▸ **Task prompt**
A word-for-word copy of the listing is required, and it must contain no pictures.

▸ **Task material**
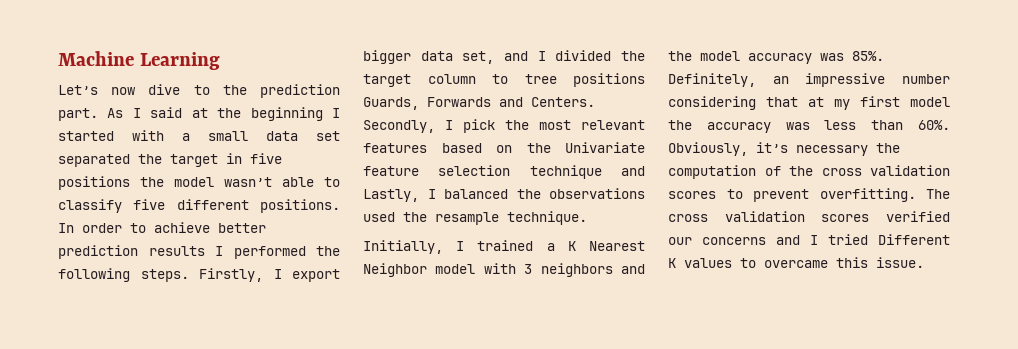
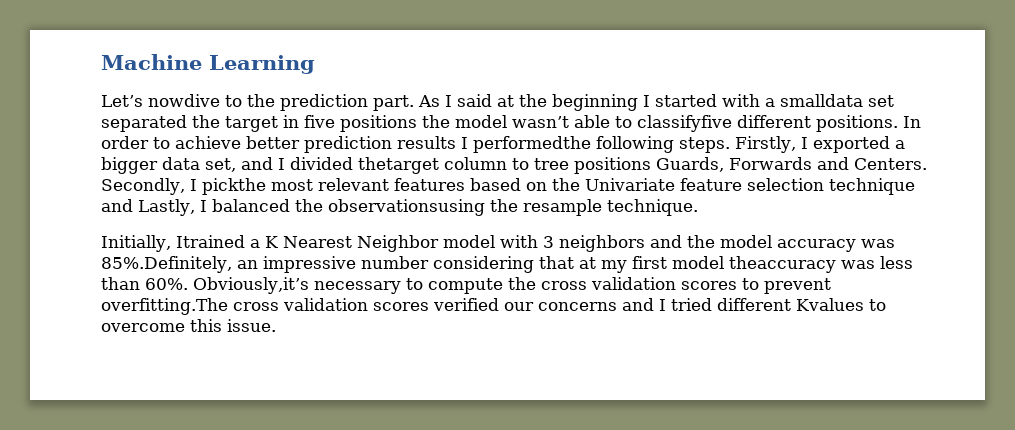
[111,84,181,95] now dive -> [148,94,220,107] nowdive
[208,131,298,141] small data -> [780,94,863,107] smalldata
[58,199,166,213] classify five -> [637,115,732,132] classifyfive
[233,246,340,259] performed the -> [473,136,591,153] performedthe
[292,269,340,282] export -> [812,136,905,153] exported a
[621,51,645,61] [363,74,411,87] the target -> [358,157,439,174] thetarget
[463,119,529,133] pick the -> [201,178,266,195] pickthe
[549,188,645,199] [363,212,395,222] observations used -> [327,199,485,216] observationsusing
[456,240,534,251] I trained -> [175,235,245,248] Itrained
[852,51,884,61] [668,73,756,87] 85%. Definitely, -> [101,256,232,273] 85%.Definitely,
[668,120,771,133] the accuracy -> [728,256,836,273] theaccuracy
[668,142,900,156] [668,165,781,179] Obviously, it’s necessary the computation of -> [193,277,503,294] Obviously,it’s necessary to compute
[819,188,950,202] overfitting. The -> [101,298,228,315] overfitting.The
[878,234,950,245] [668,258,828,268] Different K values to overcame -> [717,298,886,311] [101,323,185,332] different Kvalues to overcome

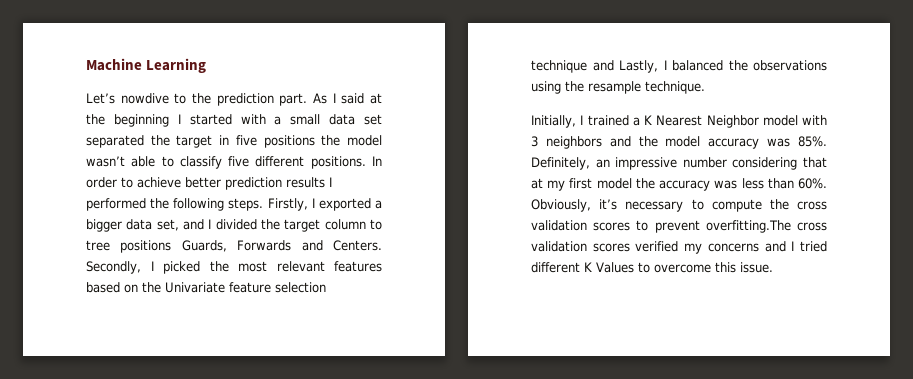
[780,94,863,107] smalldata -> [290,114,356,125] small data
[637,115,732,132] classifyfive -> [179,156,250,169] classify five
[473,136,591,153] performedthe -> [86,198,170,211] performed the
[358,157,439,174] thetarget -> [261,219,321,232] the target
[201,178,266,195] pickthe -> [163,261,229,274] picked the
[327,199,485,216] observationsusing -> [753,60,827,71] [531,81,561,94] observations using
[175,235,245,248] Itrained -> [580,115,629,126] I trained
[101,256,232,273] 85%.Definitely, -> [798,136,827,147] [531,157,590,170] 85%. Definitely,
[728,256,836,273] theaccuracy -> [635,178,711,191] the accuracy
[193,277,309,294] Obviously,it’s -> [531,199,618,212] Obviously, it’s
[504,302,534,311] our -> [684,243,703,254] my
[796,298,864,311] Kvalues -> [584,262,634,273] K Values

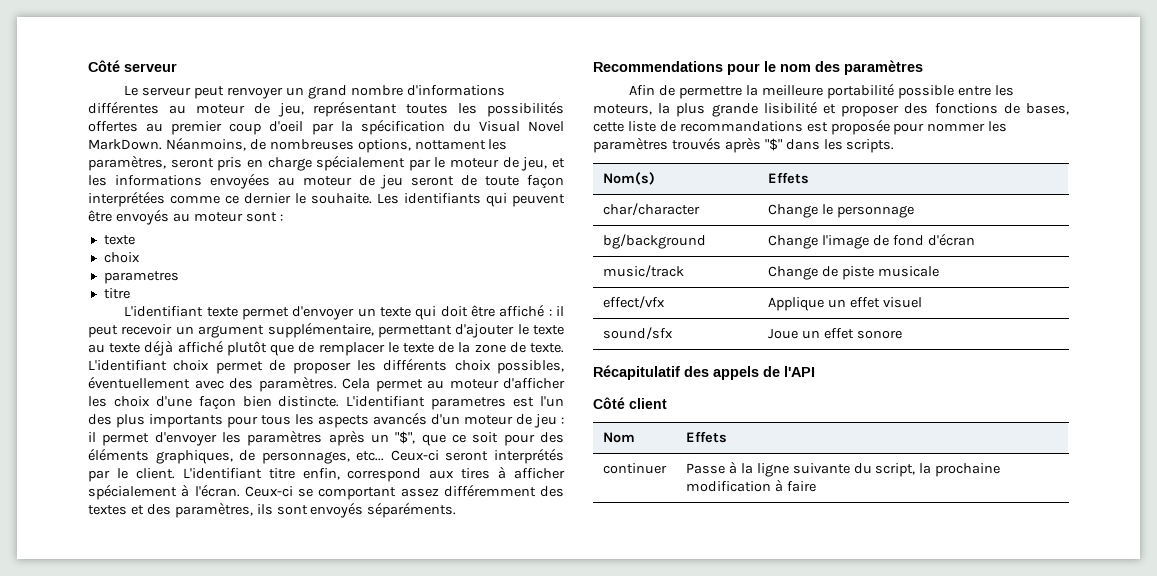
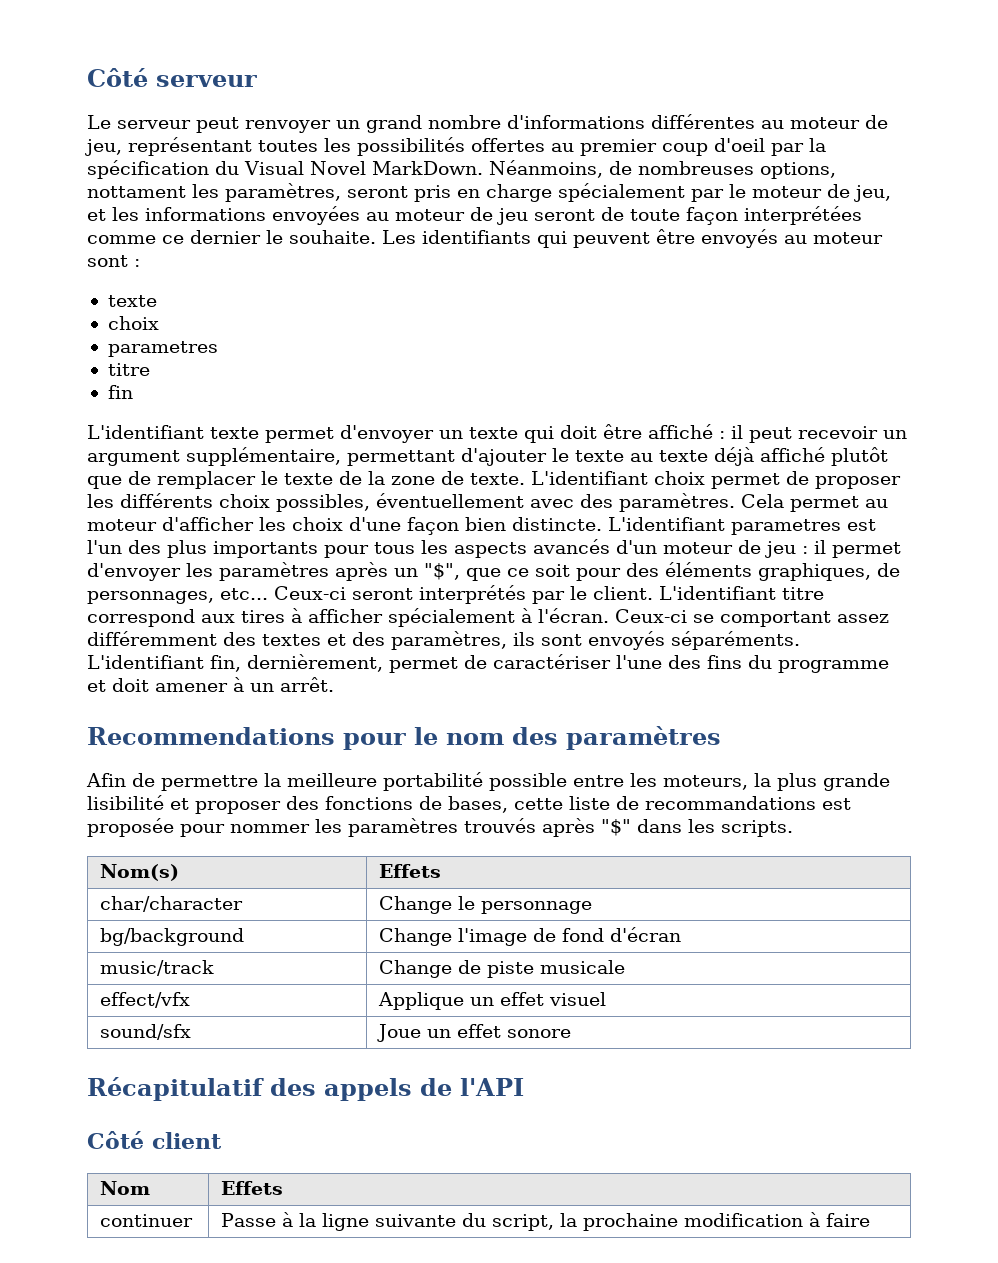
(130, 293) none -> [107,385,133,399] // fin
[302,468,340,480] enfin, -> (824, 593) none
(457, 510) none -> [87,654,889,673] [87,677,334,692] L'identifiant fin, dernièrement, permet de caractériser l'une des fins du programme et doit amener à un arrêt.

▸ **Completed exercise**
[111,84,181,95] now dive -> [148,94,220,107] nowdive
[208,131,298,141] small data -> [780,94,863,107] smalldata
[58,199,166,213] classify five -> [637,115,732,132] classifyfive
[233,246,340,259] performed the -> [473,136,591,153] performedthe
[292,269,340,282] export -> [812,136,905,153] exported a
[621,51,645,61] [363,74,411,87] the target -> [358,157,439,174] thetarget
[463,119,529,133] pick the -> [201,178,266,195] pickthe
[549,188,645,199] [363,212,395,222] observations used -> [327,199,485,216] observationsusing
[456,240,534,251] I trained -> [175,235,245,248] Itrained
[852,51,884,61] [668,73,756,87] 85%. Definitely, -> [101,256,232,273] 85%.Definitely,
[668,120,771,133] the accuracy -> [728,256,836,273] theaccuracy
[668,142,900,156] [668,165,781,179] Obviously, it’s necessary the computation of -> [193,277,503,294] Obviously,it’s necessary to compute
[819,188,950,202] overfitting. The -> [101,298,228,315] overfitting.The
[878,234,950,245] [668,258,828,268] Different K values to overcame -> [717,298,886,311] [101,323,185,332] different Kvalues to overcome

[780,94,863,107] smalldata -> [290,114,356,125] small data
[637,115,732,132] classifyfive -> [179,156,250,169] classify five
[473,136,591,153] performedthe -> [86,198,170,211] performed the
[358,157,439,174] thetarget -> [261,219,321,232] the target
[201,178,266,195] pickthe -> [163,261,229,274] picked the
[327,199,485,216] observationsusing -> [753,60,827,71] [531,81,561,94] observations using
[175,235,245,248] Itrained -> [580,115,629,126] I trained
[101,256,232,273] 85%.Definitely, -> [798,136,827,147] [531,157,590,170] 85%. Definitely,
[728,256,836,273] theaccuracy -> [635,178,711,191] the accuracy
[193,277,309,294] Obviously,it’s -> [531,199,618,212] Obviously, it’s
[504,302,534,311] our -> [684,243,703,254] my
[796,298,864,311] Kvalues -> [584,262,634,273] K Values

(130, 293) none -> [107,385,133,399] // fin
[302,468,340,480] enfin, -> (824, 593) none
(457, 510) none -> [87,654,889,673] [87,677,334,692] L'identifiant fin, dernièrement, permet de caractériser l'une des fins du programme et doit amener à un arrêt.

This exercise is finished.